Si parla di Ast, di Acciai Speciali Terni; e tornano alla mente quegli anni di tante battaglie sindacali ed operaie condotte praticamente dal momento dell’arrivo del secondo millennio; degli scioperi generali; delle “missioni” a Roma dei pullman di operai, di proteste sotto i palazzi del Governo, di ansia per il futuro delle acciaierie di Terni e dell’economia cittadina. Ma si parla anche di un management il quale, come assicurava l’amministratore delegato di Ast, Harald Espenhahn, era deciso a dar corso alle decisioni e agli investimenti (si parlava di 500 milioni di euro) tramite i quali TK voleva far diventare Terni il polo europeo dell’acciaio inossidabile. Proprio il 6 dicembre, poche ore prima della strage, Espenhahn lo aveva ribadito ai vertici nazionali dei sindacati.

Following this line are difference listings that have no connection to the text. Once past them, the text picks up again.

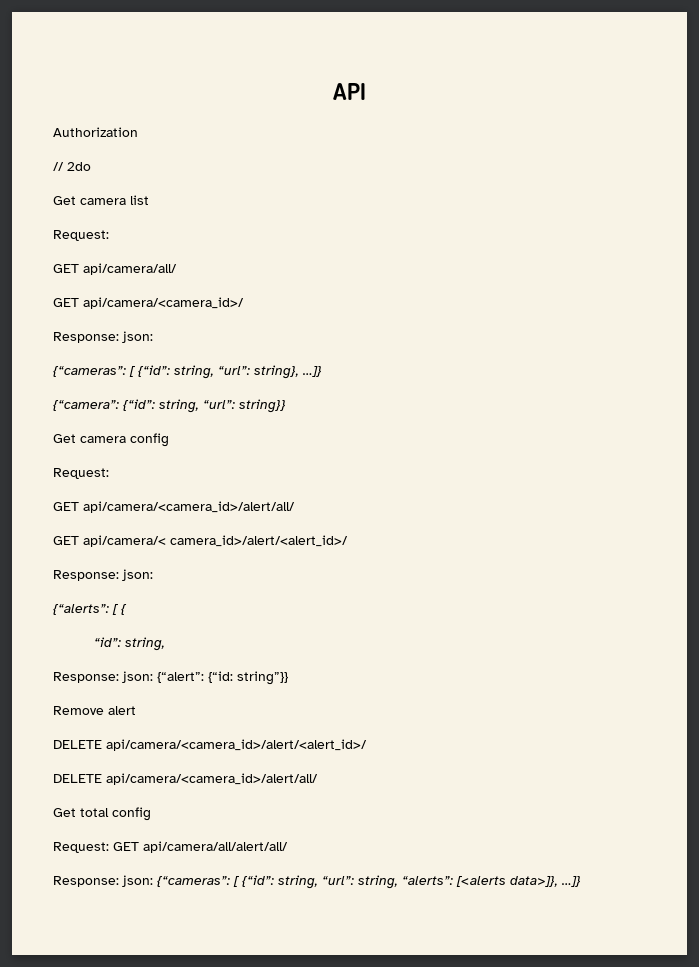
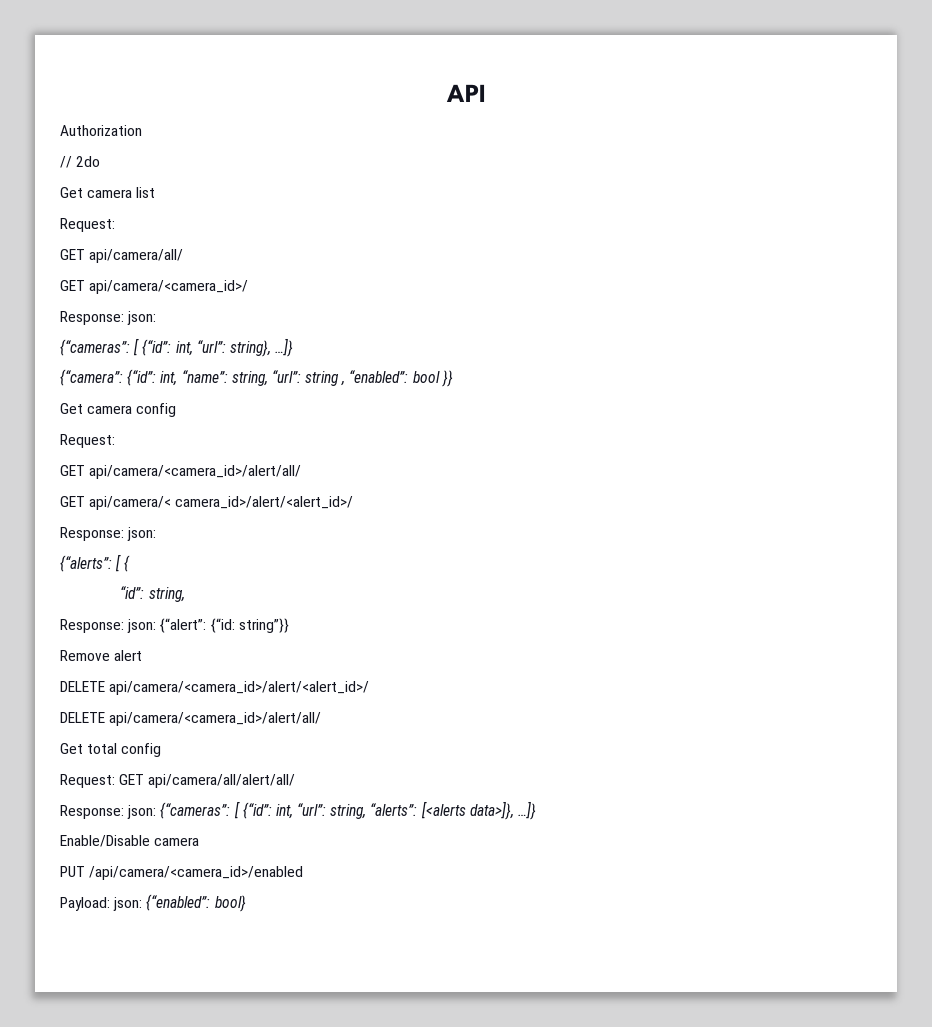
- {“cameras”: [ {“id”: string, “url”: string}, …]}
+ {“cameras”: [ {“id”: int, “url”: string}, …]}
- {“camera”: {“id”: string, “url”: string}}
+ {“camera”: {“id”: int, “name”: string, “url”: string , “enabled”: bool }}
- Response: json: {“cameras”: [ {“id”: string, “url”: string, “alerts”: [<alerts data>]}, …]}
+ Response: json: {“cameras”: [ {“id”: int, “url”: string, “alerts”: [<alerts data>]}, …]}
+ Enable/Disable camera
+ PUT /api/camera/<camera_id>/enabled
+ Payload: json: {“enabled”: bool}

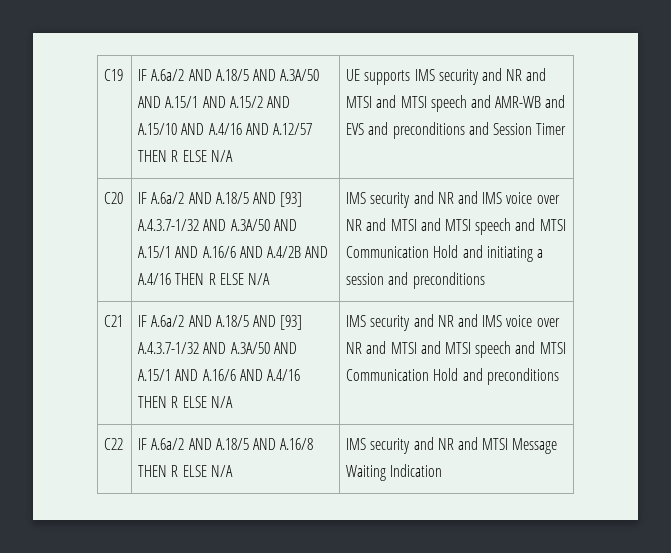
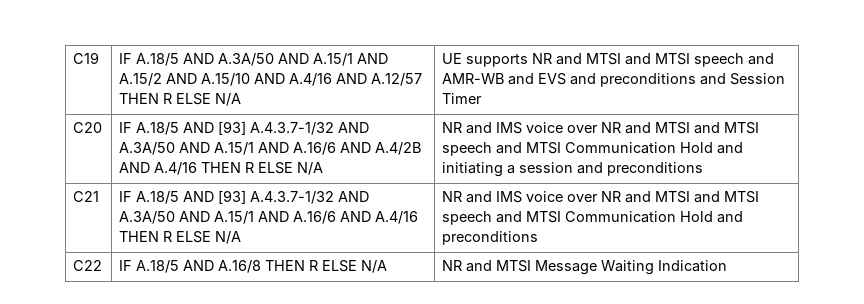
- IF A.6a/2 AND A.18/5 AND A.3A/50 AND A.15/1 AND A.15/2 AND A.15/10 AND A.4/16 AND A.12/57 THEN R ELSE N/A
+ IF A.18/5 AND A.3A/50 AND A.15/1 AND A.15/2 AND A.15/10 AND A.4/16 AND A.12/57 THEN R ELSE N/A
- UE supports IMS security and NR and MTSI and MTSI speech and AMR-WB and EVS and preconditions and Session Timer
+ UE supports NR and MTSI and MTSI speech and AMR-WB and EVS and preconditions and Session Timer
- IF A.6a/2 AND A.18/5 AND [93] A.4.3.7-1/32 AND A.3A/50 AND A.15/1 AND A.16/6 AND A.4/2B AND A.4/16 THEN R ELSE N/A
+ IF A.18/5 AND [93] A.4.3.7-1/32 AND A.3A/50 AND A.15/1 AND A.16/6 AND A.4/2B AND A.4/16 THEN R ELSE N/A
- IMS security and NR and IMS voice over NR and MTSI and MTSI speech and MTSI Communication Hold and initiating a session and preconditions
+ NR and IMS voice over NR and MTSI and MTSI speech and MTSI Communication Hold and initiating a session and preconditions
- C21 | IF A.6a/2 AND A.18/5 AND [93] A.4.3.7-1/32 AND A.3A/50 AND A.15/1 AND A.16/6 AND A.4/16 THEN R ELSE N/A | IMS security and NR and IMS voice over NR and MTSI and MTSI speech and MTSI Communication Hold and preconditions
+ C21 | IF A.18/5 AND [93] A.4.3.7-1/32 AND A.3A/50 AND A.15/1 AND A.16/6 AND A.4/16 THEN R ELSE N/A | NR and IMS voice over NR and MTSI and MTSI speech and MTSI Communication Hold and preconditions
- C22 | IF A.6a/2 AND A.18/5 AND A.16/8 THEN R ELSE N/A | IMS security and NR and MTSI Message Waiting Indication
+ C22 | IF A.18/5 AND A.16/8 THEN R ELSE N/A | NR and MTSI Message Waiting Indication

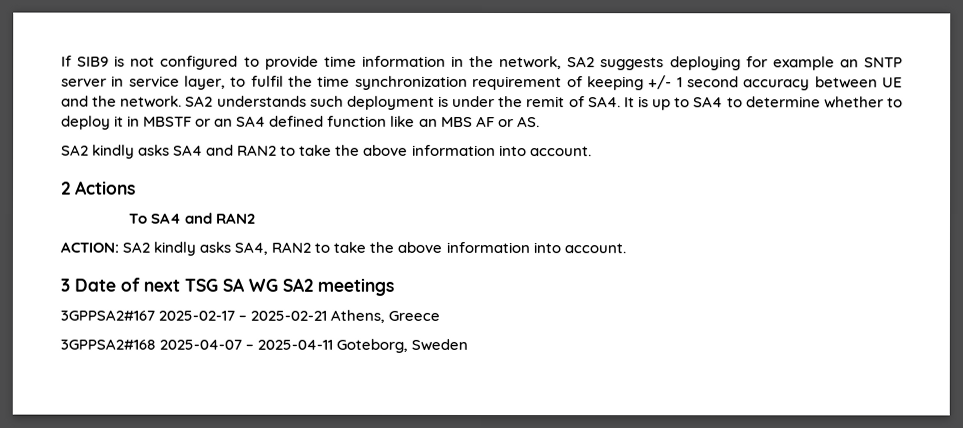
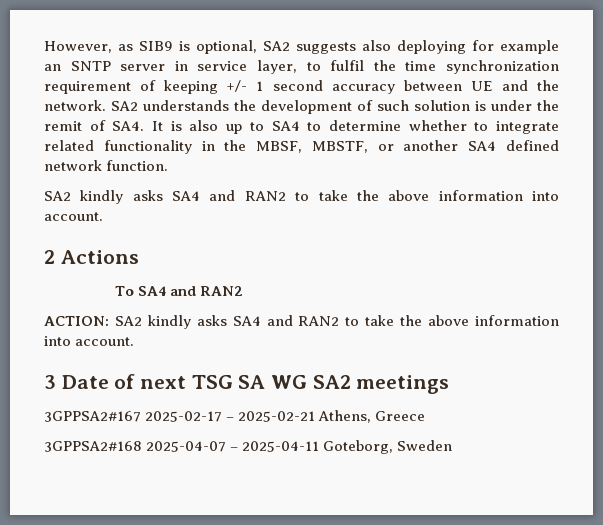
- If SIB9 is not configured to provide time information in the network, SA2 suggests deploying for example an SNTP server in service layer, to fulfil the time synchronization requirement of keeping +/- 1 second accuracy between UE and the network.
+ However, as SIB9 is optional, SA2 suggests also deploying for example an SNTP server in service layer, to fulfil the time synchronization requirement of keeping +/- 1 second accuracy between UE and the network.
- SA2 understands such deployment is under the remit of SA4. It is up to SA4 to determine whether to deploy it in MBSTF or an SA4 defined function like an MBS AF or AS.
+ SA2 understands the development of such solution is under the remit of SA4. It is also up to SA4 to determine whether to integrate related functionality in the MBSF, MBSTF, or another SA4 defined network function.
- ACTION: SA2 kindly asks SA4, RAN2 to take the above information into account.
+ ACTION: SA2 kindly asks SA4 and RAN2 to take the above information into account.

L’Ast, nel settembre 2007 aveva chiuso l’esercizio con un utile netto di 2,19 miliardi di euro (+28,%); il fatturato era cresciuto del 10% ed era pari a 51,7 miliardi; l’utile pre-tasse era stato di 3,33 miliardi, il dividendo era salito a 1,3 euro (da uno) per azione.

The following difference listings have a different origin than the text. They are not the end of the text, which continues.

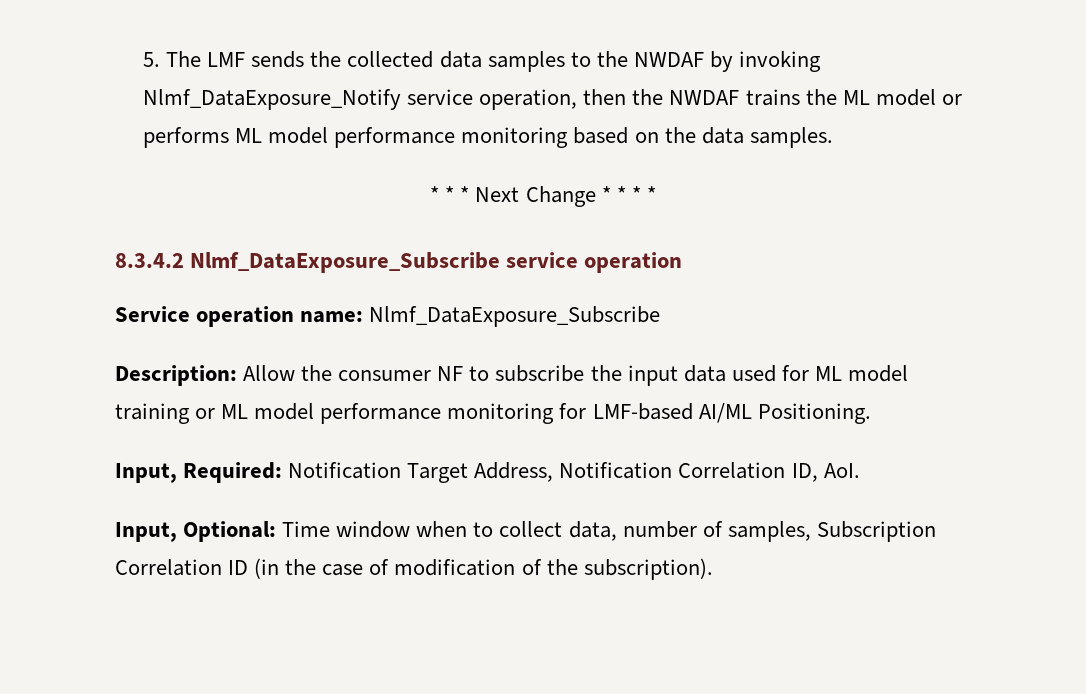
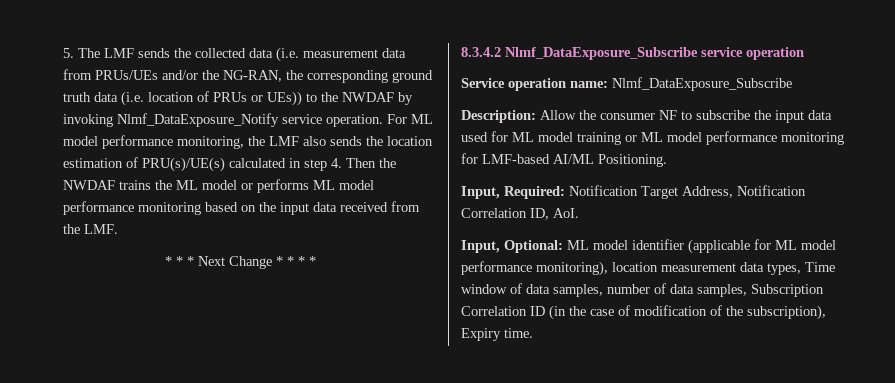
- 5. The LMF sends the collected data samples to the NWDAF by invoking Nlmf_DataExposure_Notify service operation, then the NWDAF trains the ML model or performs ML model performance monitoring based on the data samples.
+ 5. The LMF sends the collected data (i.e. measurement data from PRUs/UEs and/or the NG-RAN, the corresponding ground truth data (i.e. location of PRUs or UEs)) to the NWDAF by invoking Nlmf_DataExposure_Notify service operation. For ML model performance monitoring, the LMF also sends the location estimation of PRU(s)/UE(s) calculated in step 4. Then the NWDAF trains the ML model or performs ML model performance monitoring based on the input data received from the LMF.
- Input, Optional: Time window when to collect data, number of samples, Subscription Correlation ID (in the case of modification of the subscription).
+ Input, Optional: ML model identifier (applicable for ML model performance monitoring), location measurement data types, Time window of data samples, number of data samples, Subscription Correlation ID (in the case of modification of the subscription), Expiry time.

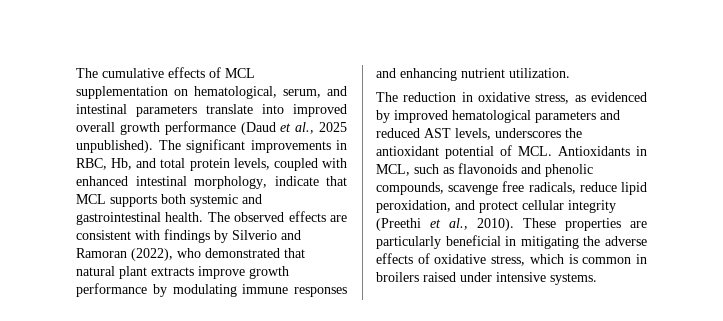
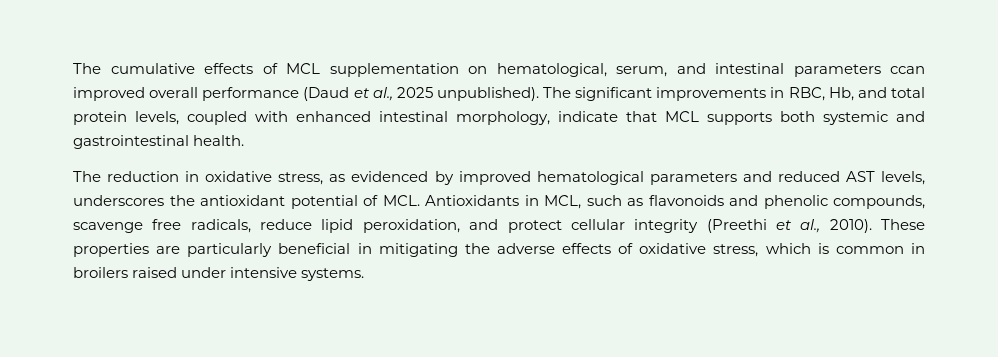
- The cumulative effects of MCL supplementation on hematological, serum, and intestinal parameters translate into improved overall growth performance (Daud et al., 2025 unpublished).
+ The cumulative effects of MCL supplementation on hematological, serum, and intestinal parameters ccan improved overall performance (Daud et al., 2025 unpublished).
- The observed effects are consistent with findings by Silverio and Ramoran (2022), who demonstrated that natural plant extracts improve growth performance by modulating immune responses and enhancing nutrient utilization.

Era in questo quadro che si stava procedendo allo smantellamento della linea di produzione di Torino: quella fabbrica avrebbe dovuto chiudere nel giugno 2008, sette mesi dopo. Ma non era certo giustificabile, nel frattempo, non vigilare sulla sicurezza in fabbrica.

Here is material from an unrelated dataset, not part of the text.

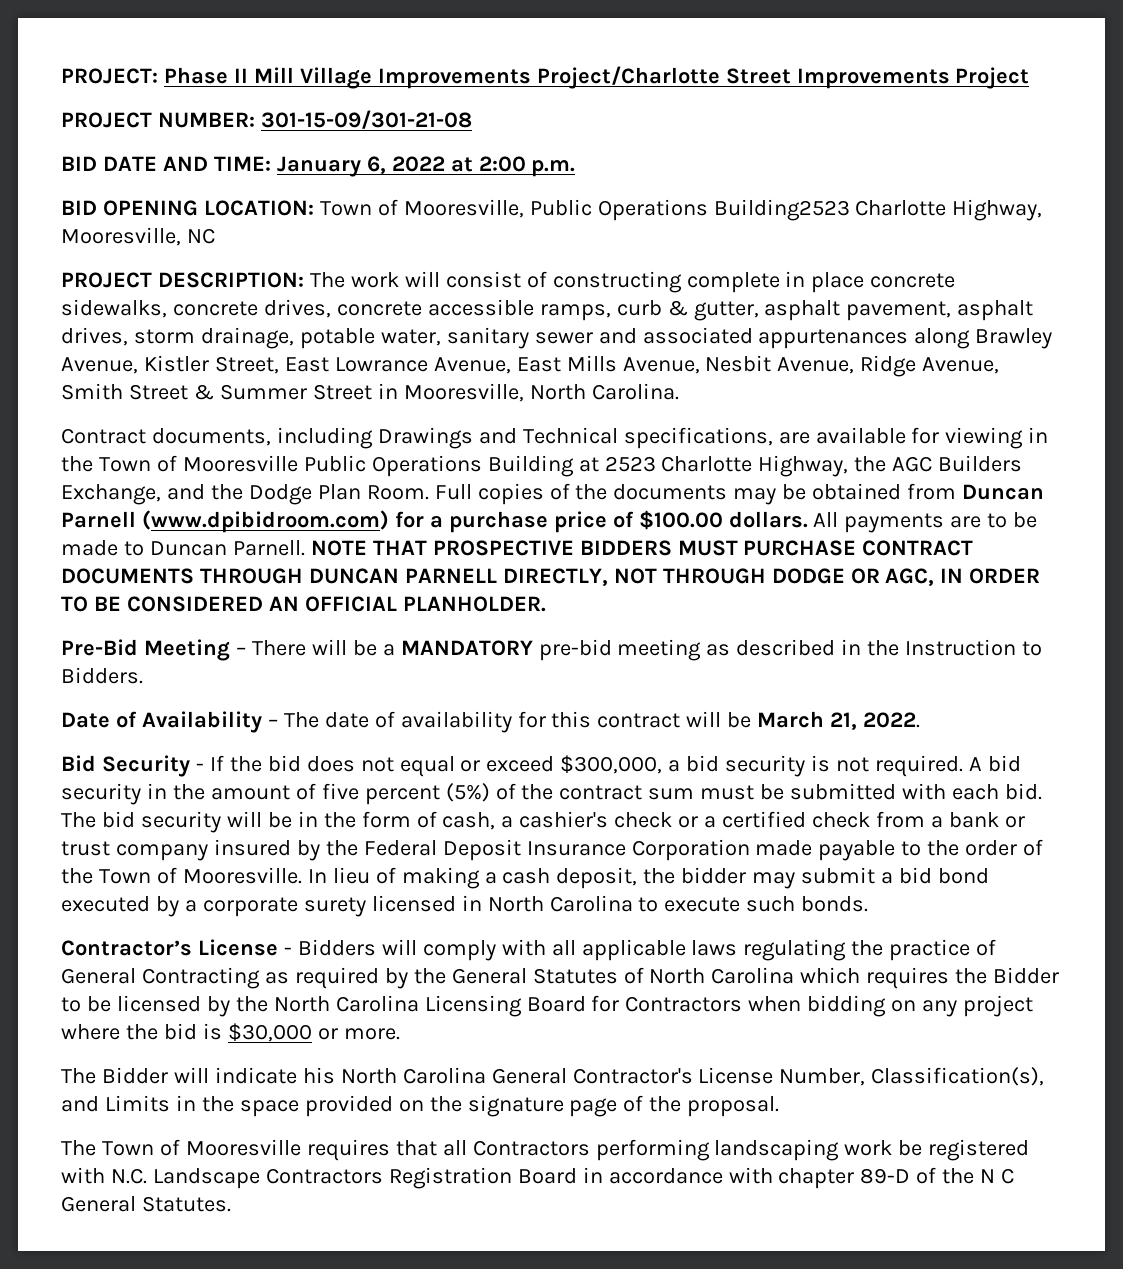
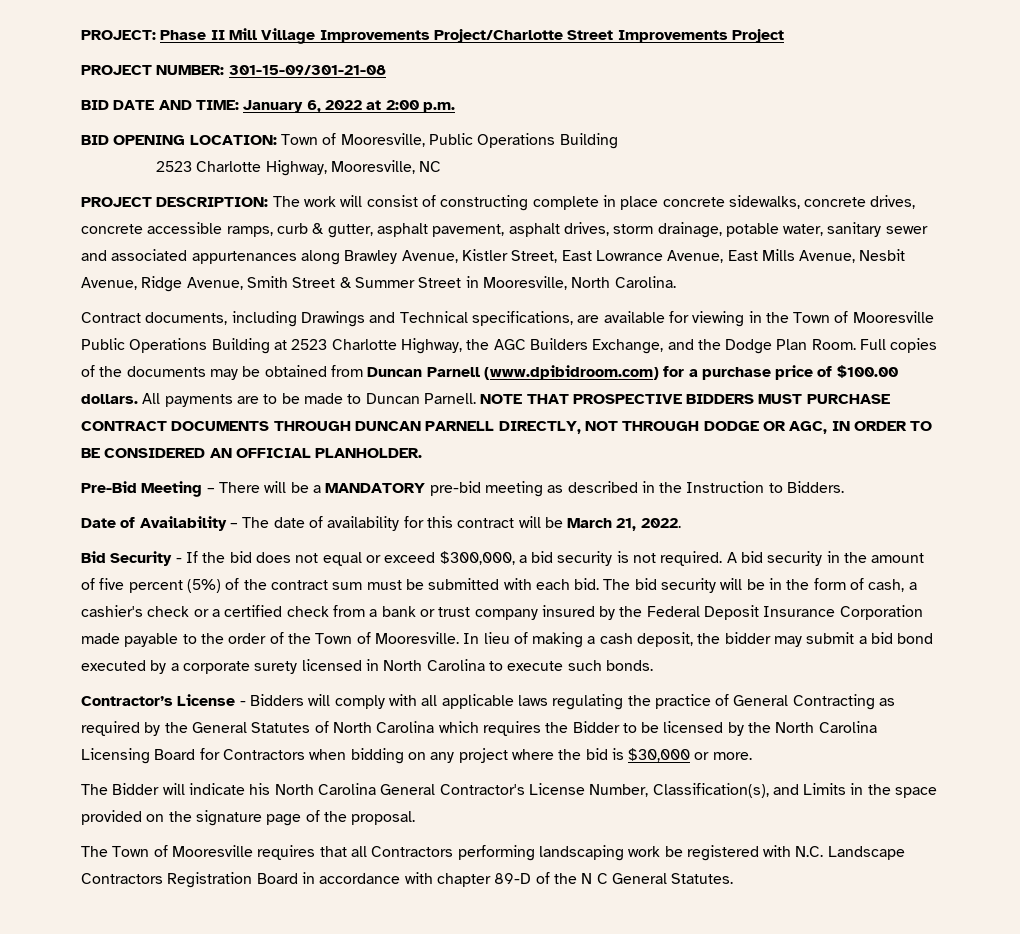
- BID OPENING LOCATION: Town of Mooresville, Public Operations Building2523 Charlotte Highway, Mooresville, NC
+ BID OPENING LOCATION: Town of Mooresville, Public Operations Building
+ 2523 Charlotte Highway, Mooresville, NC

Ed invece, quella notte avvenne una tragedia. Sette operai persero la vita. Alcuni subito, altri dopo una lunga agonia durata giorni e giorni.
Il Procuratore Guariniello concluse l’indagine imputando Espenhahn di “omicidio volontario con dolo”, perché nonostante la ThyssenKrupp avesse dichiarato di aver “continuamente mantenuto elevati standard di sicurezza” testimonianze e perizie sostennero tutt’altro: “estintori scarichi,idrante mal funzionante, assenza di personale specializzato nei soccorsi”, riferì Cesare Durante segretario della Fiom.
Per la Procura della Repubblica di Torino il management dell’Ast ed Espenhahn in primis avevano “precisa conoscenza della precarietà dei sistemi di sicurezza”.
Nel 2011, dopo un processo durato otre due anni e 94 udienze Espenhahn fu condannato a 16 anni e mezzo di reclusione, e con lui condannati Gerald Preignitz, Marco Pucci, Raffaele Salerno, Cosimo Cafueri (per ciascuno i loro 13 anni e 6 mesi di reclusione), Daniele Moroni (10 anni e 10 mesi).
In appello le pene furono meno pesanti. Il capo di imputazione fu derubricato: escluso il dolo, da omicidio volontario diventò “omicidio colposo con colpa cosciente” per cui Espenhahn fu condannato a 10 anni di reclusione. Anche gli altri imputati ebbero riduzioni di pena: 9 anni a Moroni, 8 anni e mezzo a Salerno, 8 a Cafueri, 7 ciascuno a Priegnitz e Pucci. Tali pene, dopo il ricorso in Cassazione, furono rideterminate in un secondo processo di appello: nove anni e otto mesi per l’amministratore delegato Harald Espenhahn, sei anni e dieci mesi per i dirigenti Marco Pucci e Gerald Priegnitz, sette anni e sei mesi per il direttore dello stabilimento Daniele Moroni, sette anni e due mesi per l’ex direttore Raffaele Salerno e sei anni e otto mesi per il responsabile della sicurezza Cosimo Cafueri.
Ma non furono solo i capi di imputazione particolarmente gravi o gli esiti dei processi a dare alla vicenda caratteri del tutto particolari. Espenhahn, già condannato in primo grado, ad una riunione di Confindustria a Bergamo, fu accolto da un lungo, scrosciante applauso di solidarietà: “Non è in discussione il nostro impegno per la sicurezza, ma una condanna a 16 anni per omicidio volontario è un unicum in Europa, se passa questa logica nessuno farà più investimenti in Italia”, disse al Corriere della Sera Emma Marcegaglia, presidente di Confindustria.
E poi c’era la disparità della sorte dei condannati: Espenhahn e Priegnitz, tornati in Germania, restavano in libertà, mentre i manager italiani sono tutti finiti in carcere. La decisione della corte distrettuale di Essen, in parte, rende almeno su questo fronte, una certa – seppure incompleta – equità.